> EXERCISE
What you return must be the exact lines of the material below, from the first through the one that has "margin-top:20px; line-height:20px; text-align:center;", with no pictures and, please, nothing else.

[DATA FOR PROCESSING — start]

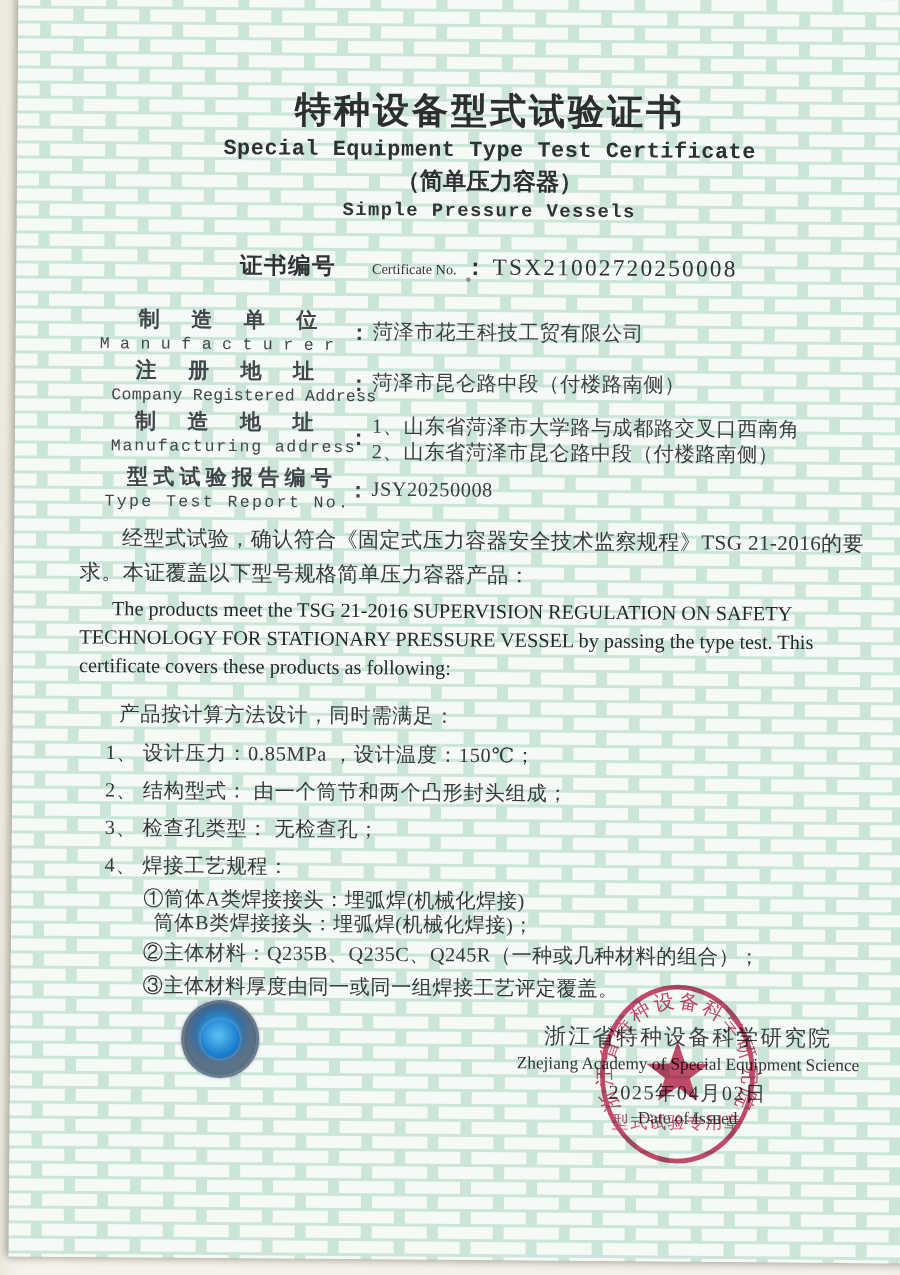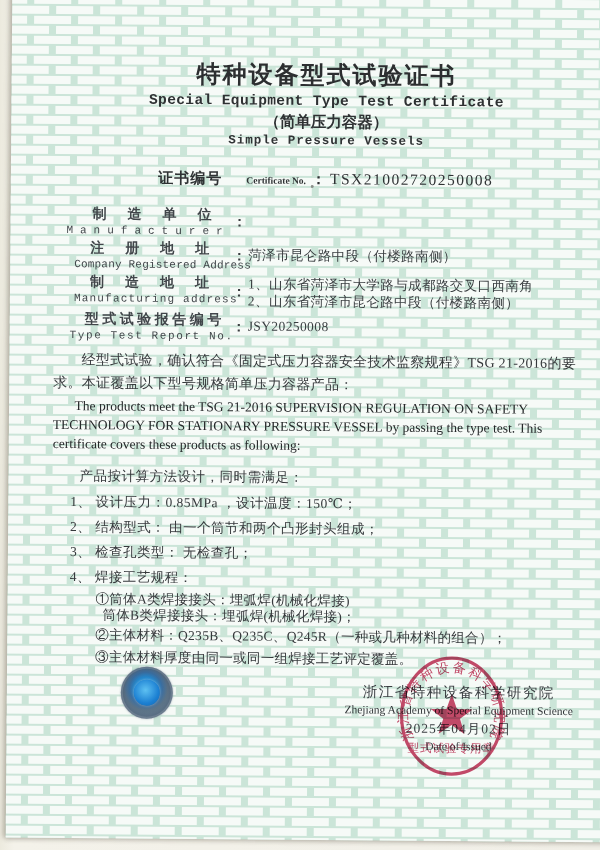--- a/index.html
+++ b/index.html
@@ -34,7 +34,7 @@
            font-weight:bold; font-size:12.5px; letter-spacing:1px; color:#303335; }
   .certline { margin-top:20px; line-height:20px; text-align:center; color:#2f3234; }
   .certline .cn { font-size:15px; font-weight:bold; letter-spacing:1px;text-align:center; }
-  .certline .en { font-size:9.5px; font-weight:bold; margin:0 1px 0 20px; }
+  .certline .en { font-size:9.5px; font-weight:normal; margin:0 1px 0 20px; }
   .certline .sep{ font-size:15px; font-weight:bold; }
   .certline .no { font-size:15.5px; letter-spacing:1.5px; font-weight:500; }
   .speck { position:absolute; left:300px; top:197px; width:3px; height:3px; background:#8a8f8a; border-radius:50%; }

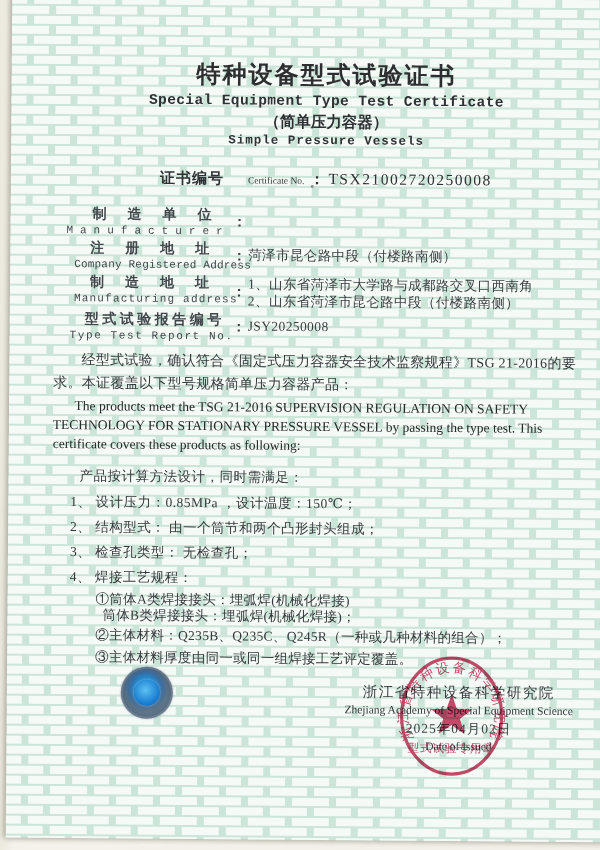--- a/index.html
+++ b/index.html
@@ -121,6 +121,9 @@
           <div class="en">Manufacturer</div>
         </div>
         <div class="fcolon">：</div>
+        <div class="fvals">
+          <div>菏泽市花王科技工贸有限公司</div>
+        </div>
       </div>
       <div class="frow">
         <div class="flabel">

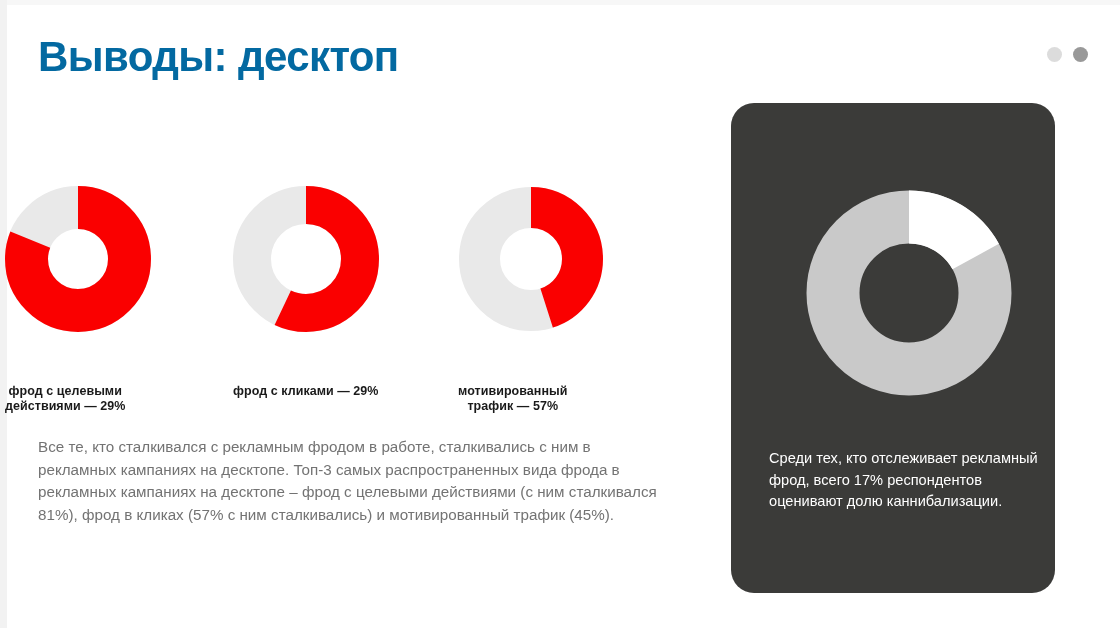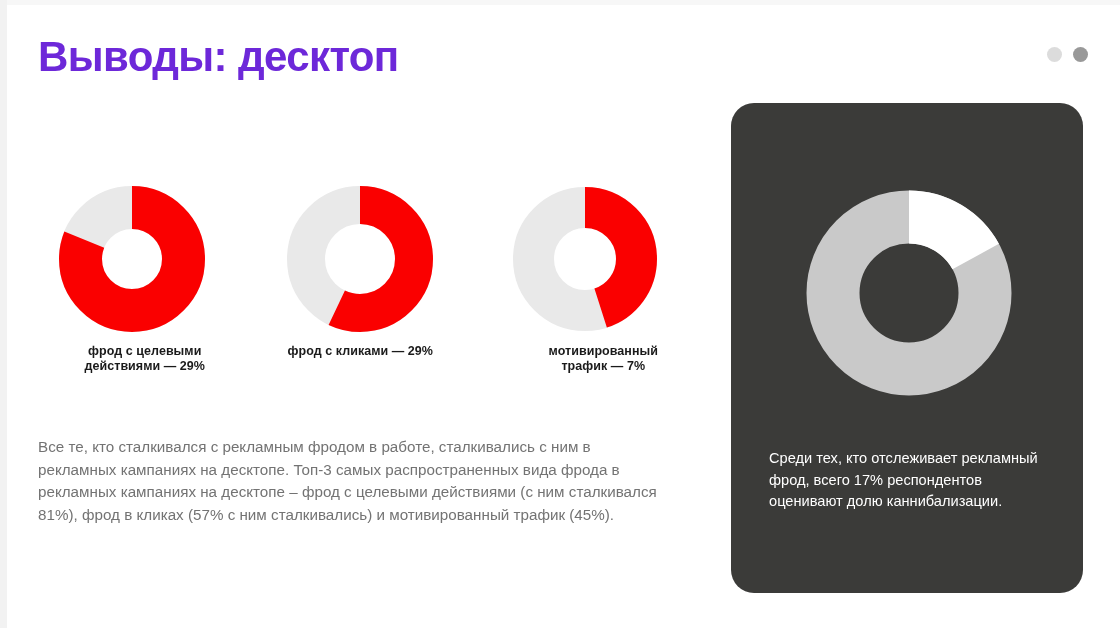--- a/index.html
+++ b/index.html
@@ -53,7 +53,7 @@
     line-height: 50px;
     font-weight: 700;
     letter-spacing: -0.6px;
-    color: #6d28d9;
+    color: #0369a1;
     white-space: nowrap;
   }
 

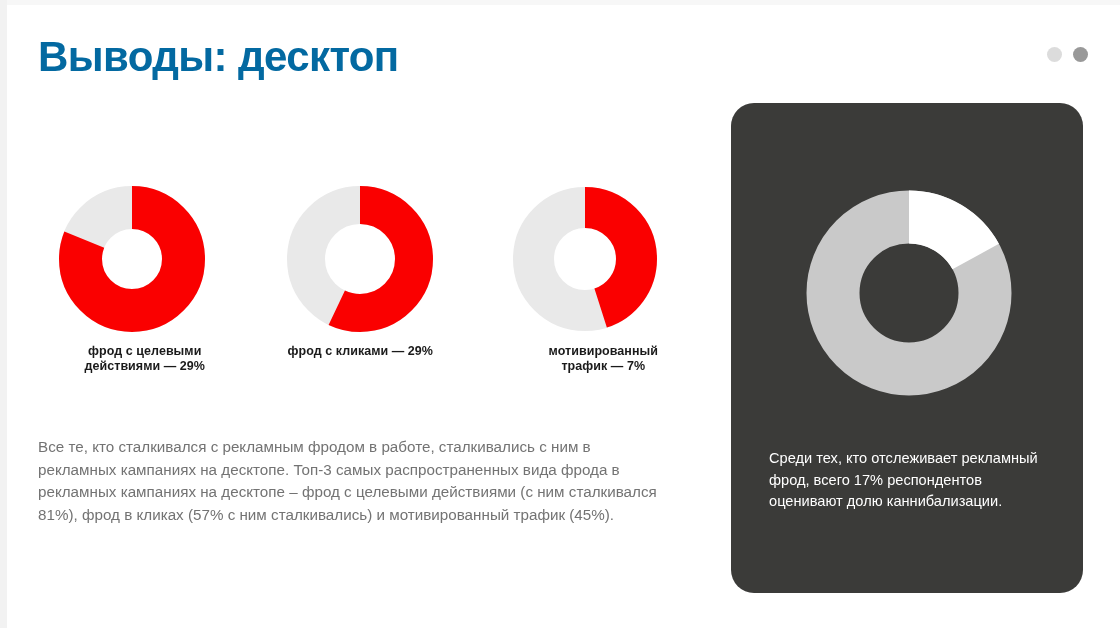--- a/index.html
+++ b/index.html
@@ -89,7 +89,8 @@
     width: 200px;
     display: flex;
     flex-direction: column;
-    align-items: flex-end;
+    align-items: flex-start;
+    gap: 40px;
   }
   .donut-item.d1 { left: 5px; }
   .donut-item.d2 { left: 233px; }

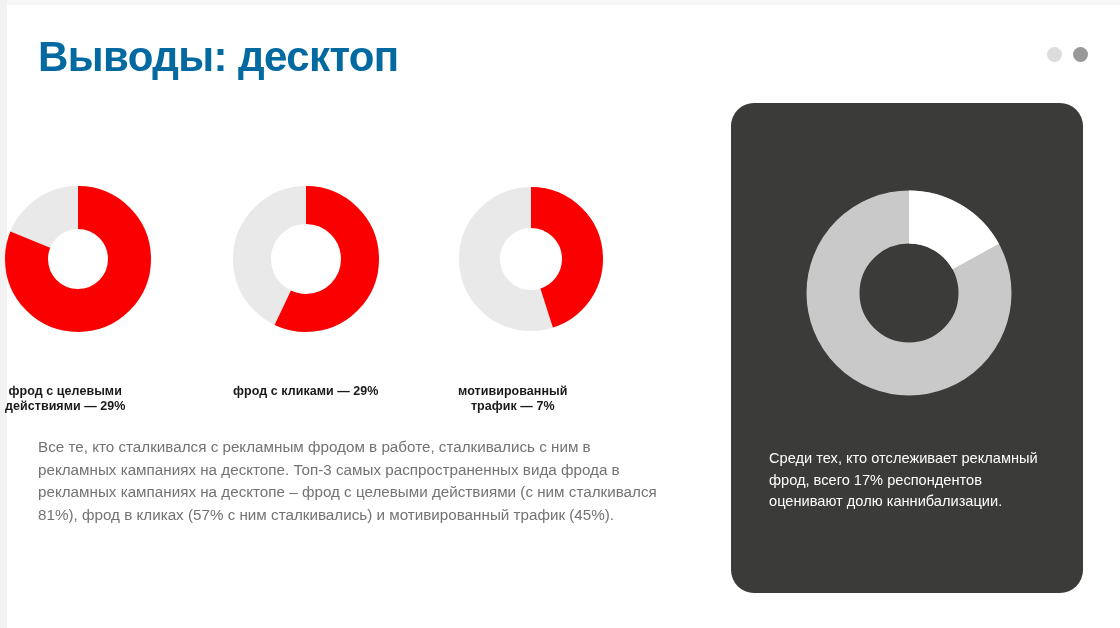--- a/index.html
+++ b/index.html
@@ -200,7 +200,7 @@
       </svg>
       <div class="donut-caption">
         <span>мотивированный</span><br>
-        <span>трафик — 7%</span>
+        <span>трафик — 57%</span>
       </div>
     </div>
 

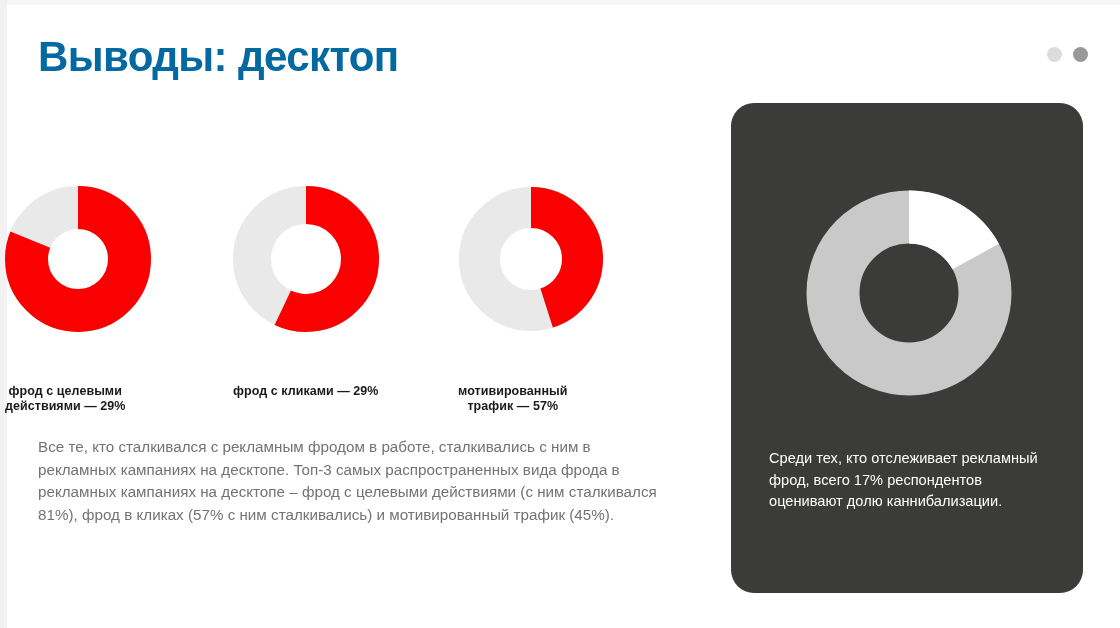--- a/index.html
+++ b/index.html
@@ -127,7 +127,7 @@
     position: absolute;
     left: 731px;
     top: 103px;
-    width: 352px;
+    width: 324px;
     height: 490px;
     background: #3b3b39;
     border-radius: 23px;

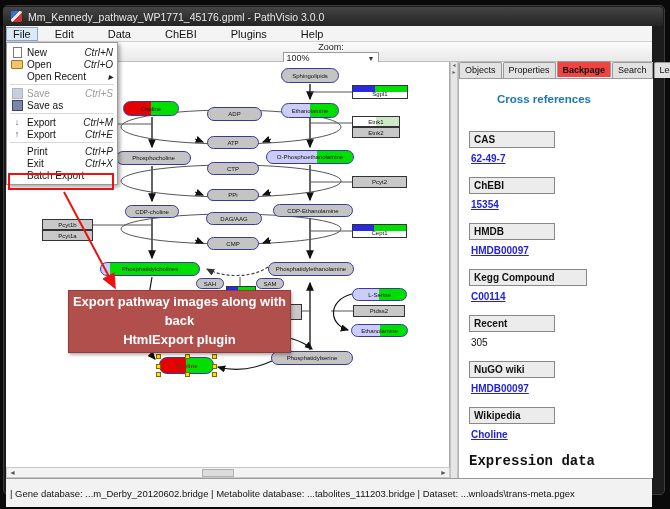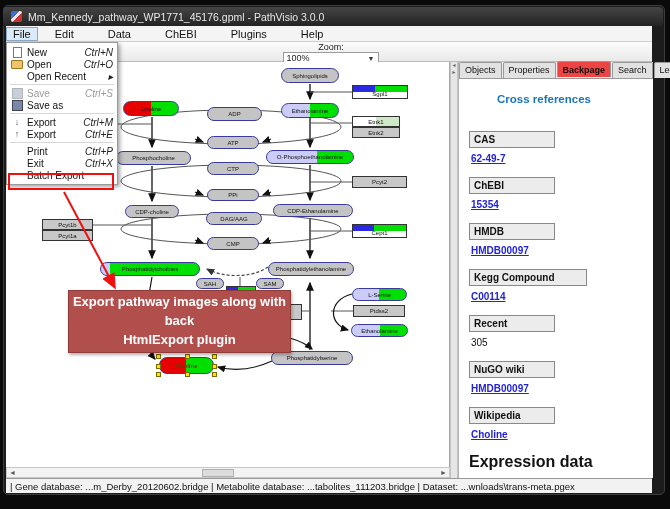--- a/index.html
+++ b/index.html
@@ -64,7 +64,7 @@
   .xref-val{font-size:10px;font-weight:bold;color:#2222dd;text-decoration:underline;
             margin:0 0 13px 2px;display:block;}
   .xref-val.plain{color:#111;text-decoration:none;font-weight:normal;}
-  .sb-footer{font-weight:bold;font-size:16px;color:#111;margin-top:4px;}
+  .sb-footer{font-weight:bold;font-size:14px;color:#111;margin-top:4px;font-family:Liberation Mono, monospace;}
   
   .file-menu{position:absolute;left:6px;top:42px;width:112px;background:#fff;border:1px solid #9a9a9a;
              box-shadow:2px 2px 4px rgba(0,0,0,.35);z-index:10;padding:3px 0;font-size:10px;color:#111;}

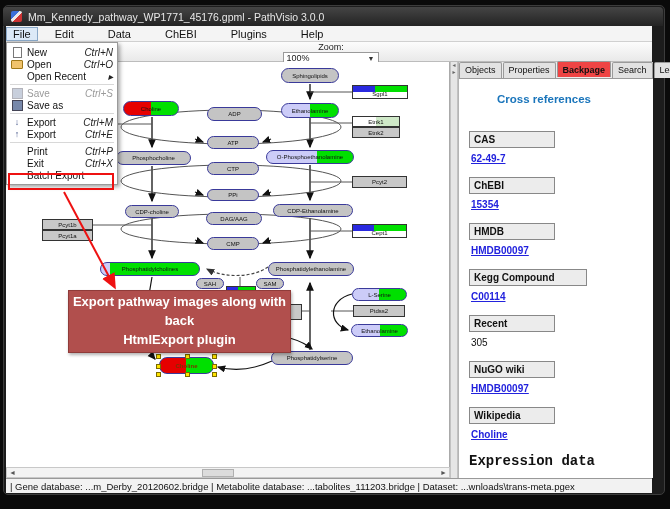--- a/index.html
+++ b/index.html
@@ -44,7 +44,7 @@
   .hs-arrow{width:11px;text-align:center;}
   .hs-thumb{position:absolute;left:195px;top:1px;width:32px;height:8px;background:#dcdcdc;
             border:1px solid #b0b0b0;}
-  .statusbar{position:absolute;left:6px;top:478px;width:646px;height:15px;background:#f2f2f2;
+  .statusbar{position:absolute;left:6px;top:478px;width:646px;height:29px;background:#f2f2f2;
              border-top:1px solid #999;font-size:9.5px;color:#111;display:flex;align-items:center;
              padding-left:4px;white-space:nowrap;overflow:hidden;}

[DATA FOR PROCESSING — finish]

> RESPONSE
--- a/index.html
+++ b/index.html
@@ -34,7 +34,7 @@
            font-weight:bold; font-size:12.5px; letter-spacing:1px; color:#303335; }
   .certline { margin-top:20px; line-height:20px; text-align:center; color:#2f3234; }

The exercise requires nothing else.